É hora de fazer o estudo de caso, como acontecem com as corporações policiais depois de algo muito desgastante... Onde erramos? Quem? Por quê? Como evitar a repetição?

17/09/2014 às 11:12

Não haverá reconstrução do viaduto Batalha dos Guararapes. Pelo menos enquanto Márcio Lacerda for prefeito. Está claro, também, que Lacerda pretende apresentar faturas pelos prejuízos. Na verdade, já começou a cobrar porque os hotéis para moradores vizinhos, a retirada de escombros e o custo da implosão – 1,2 milhões de reais – foram bancados pela Construtora Cowan. Aquele baque no calor da Copa do Mundo doeu porque a cidade estava repleta de gente que viera das mais diversas partes do planeta, havia manifesta alegria dos estrangeiros com a cidade, a polícia trabalhava a contento, enfim, eram dias felizes até a tragédia estragar tudo. E gerou mal estar na direção da Sudecap, especialmente o chefão José Lauro Terror. Escolha pessoal de Márcio Lacerda, Terror não tem hoje boa cotação nem com os colegas da Superintendência de Desenvolvimento da Capital.
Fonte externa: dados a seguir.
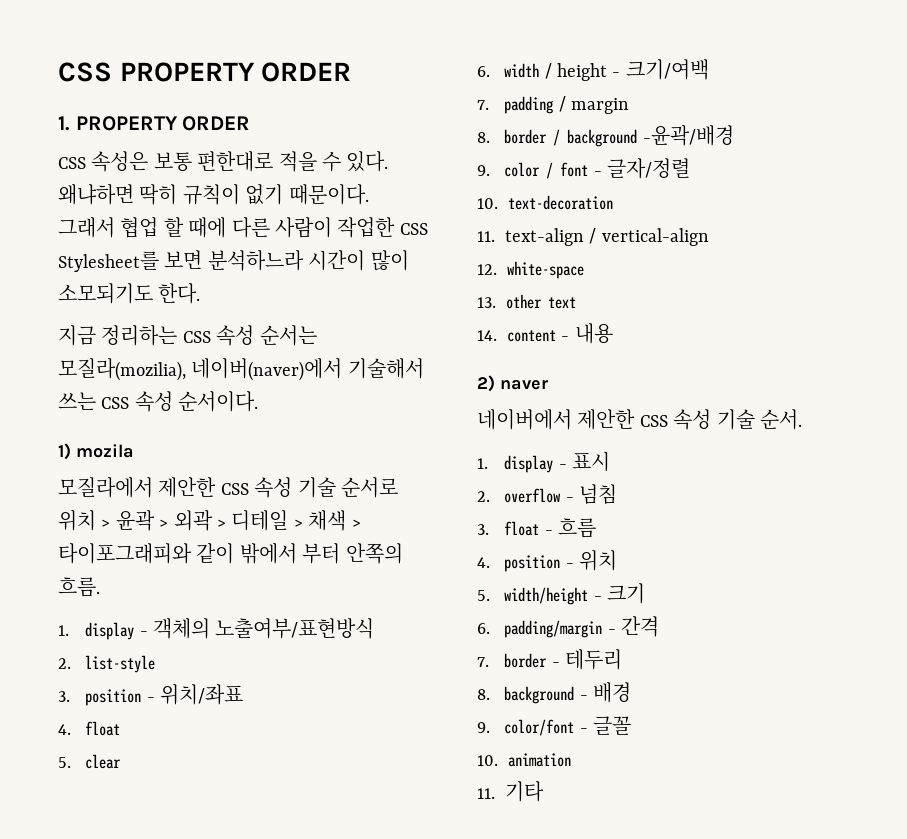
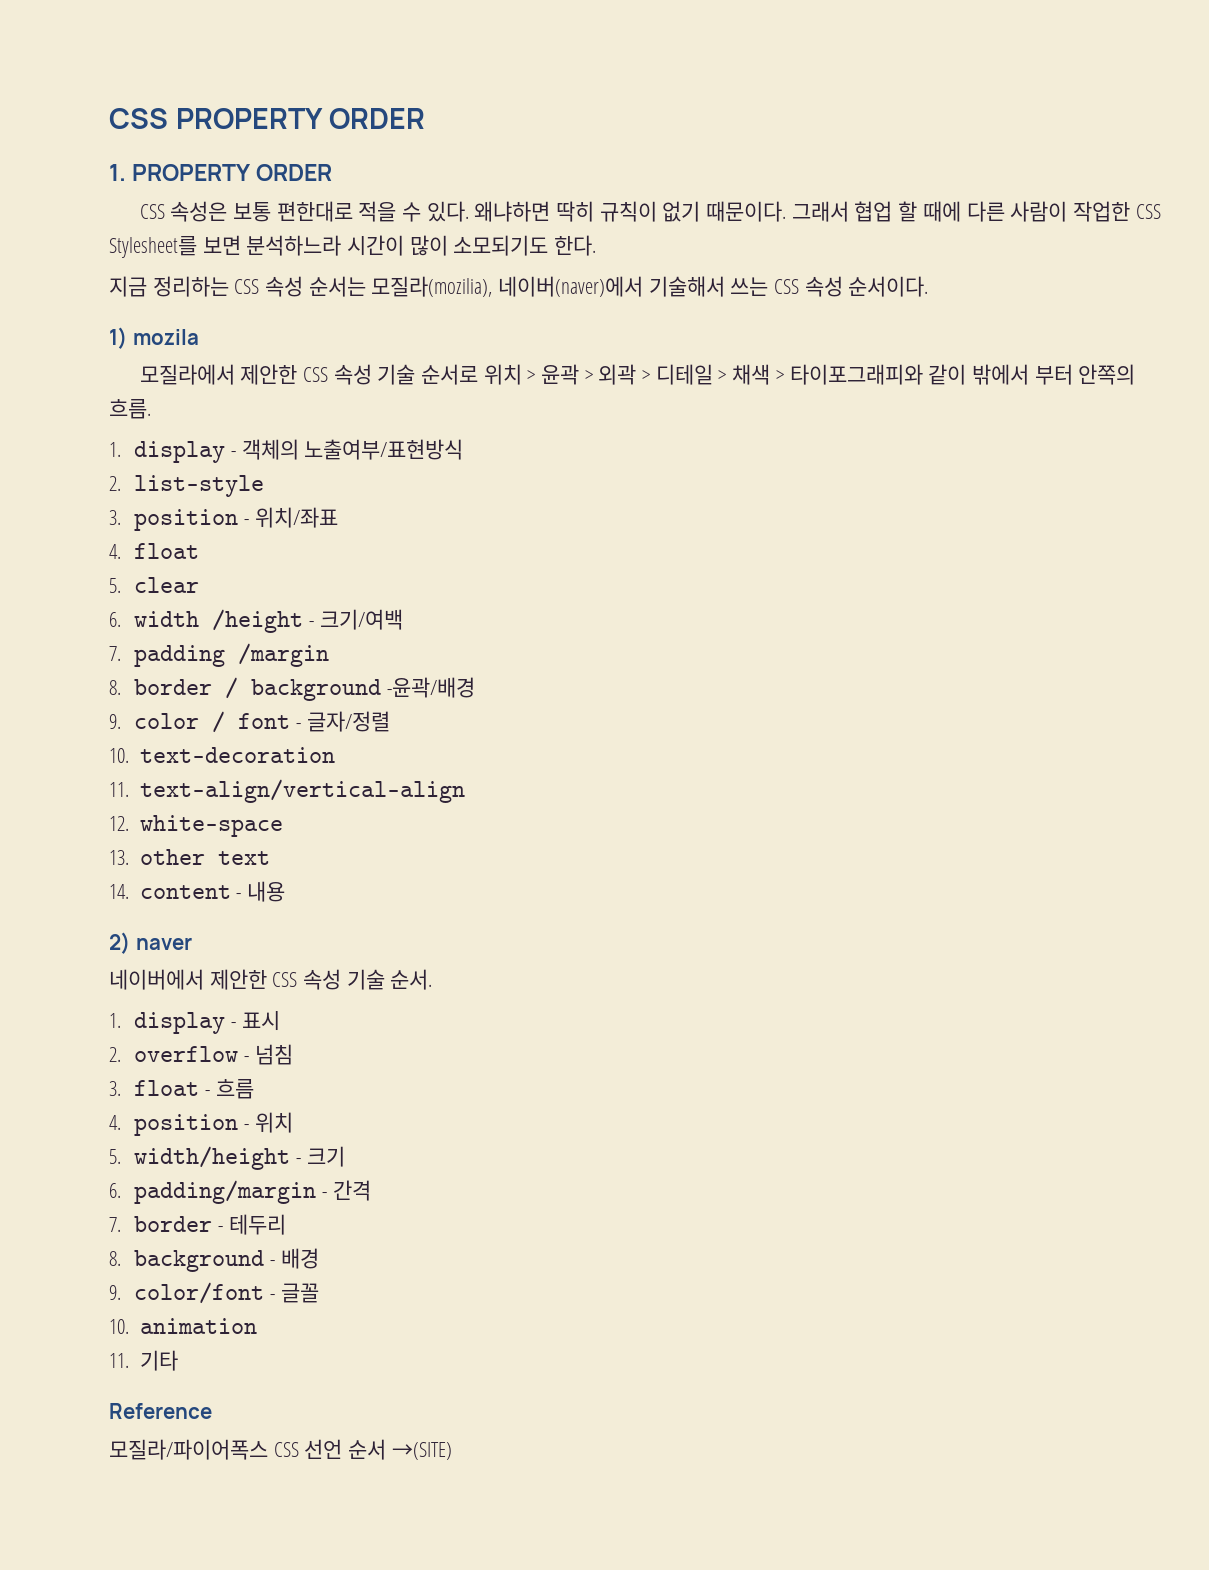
[544,63,607,81] / height -> [212,609,304,633] /height
[558,96,629,114] / margin -> [238,643,330,667] /margin
[505,228,709,246] text-align / vertical-align -> [139,779,465,803] text-align/vertical-align
(544, 791) none -> [109,1403,212,1419] [109,1439,452,1460] // Reference // 모질라/파이어폭스 CSS 선언 순서 →(SITE)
Ninguém sabe se ele está na marca do pênalti. Mas, uma coisa é certa: depois das eleições o prefeito fará mudanças no time de assessores.

Quanto a reconstruir ou não, se estivesse no lugar do prefeito, também não faria nada no local além de remover o entulho e reorganizar o tráfego de veículos – com a criação de alternativas para quem desce do Planalto e Itapoã. Afinal, aqueles moradores e comerciantes da região já tiveram muito aborrecimento, enormes prejuízos... Havia muita gente chorando durante a implosão, comemorando o fim da era do medo. Seria cruel mandar máquinas para bater estaca de novo, levantar pilares e torturar a vizinhança.  Então, deixemos como está, vamos lamber as feridas, nos esforçar para que o Move/BRT dê certo e diminua o sofrimento dos que precisam do transporte coletivo e restabelecer a ligação do centro com o vetor Norte... O que pode surgir é alternativa criativa para não deixar de fazer a ligação entre o coração do Planalto e a parte baixa da Pedro I. Quem sabe uma ponte mais simples, que não fique a poucos metros das janelas dos prédios, quem sabe uma passarela para pedestres... Por que não pensar até em trincheira, modesta, só para passagem de trabalhadores e estudantes? Em médio e longo prazo dá até para perguntar se havia mesmo a necessidade de tanto concreto naquele cruzamento...

São perguntas que devem ser feitas com mais calma, depois que a poeira baixar. Literalmente. Agora, é hora de fazer o estudo de caso, como acontecem com as corporações policiais depois de algo muito desgastante... Onde erramos? Quem? Por quê? Como evitar a repetição? Como garantir que o aprendizado seja inscrito na história da cidade.

Ah, e é claro, acompanhar com atenção a conclusão do inquérito policial, a tramitação do processo na Justiça e cobrar dos responsáveis por esse desassossego a devida indenização... Com dinheiro e, se a Justiça assim o decidir, também com cadeia. Estamos todos exaustos dessa Batalha dos Guararapes do século XXI.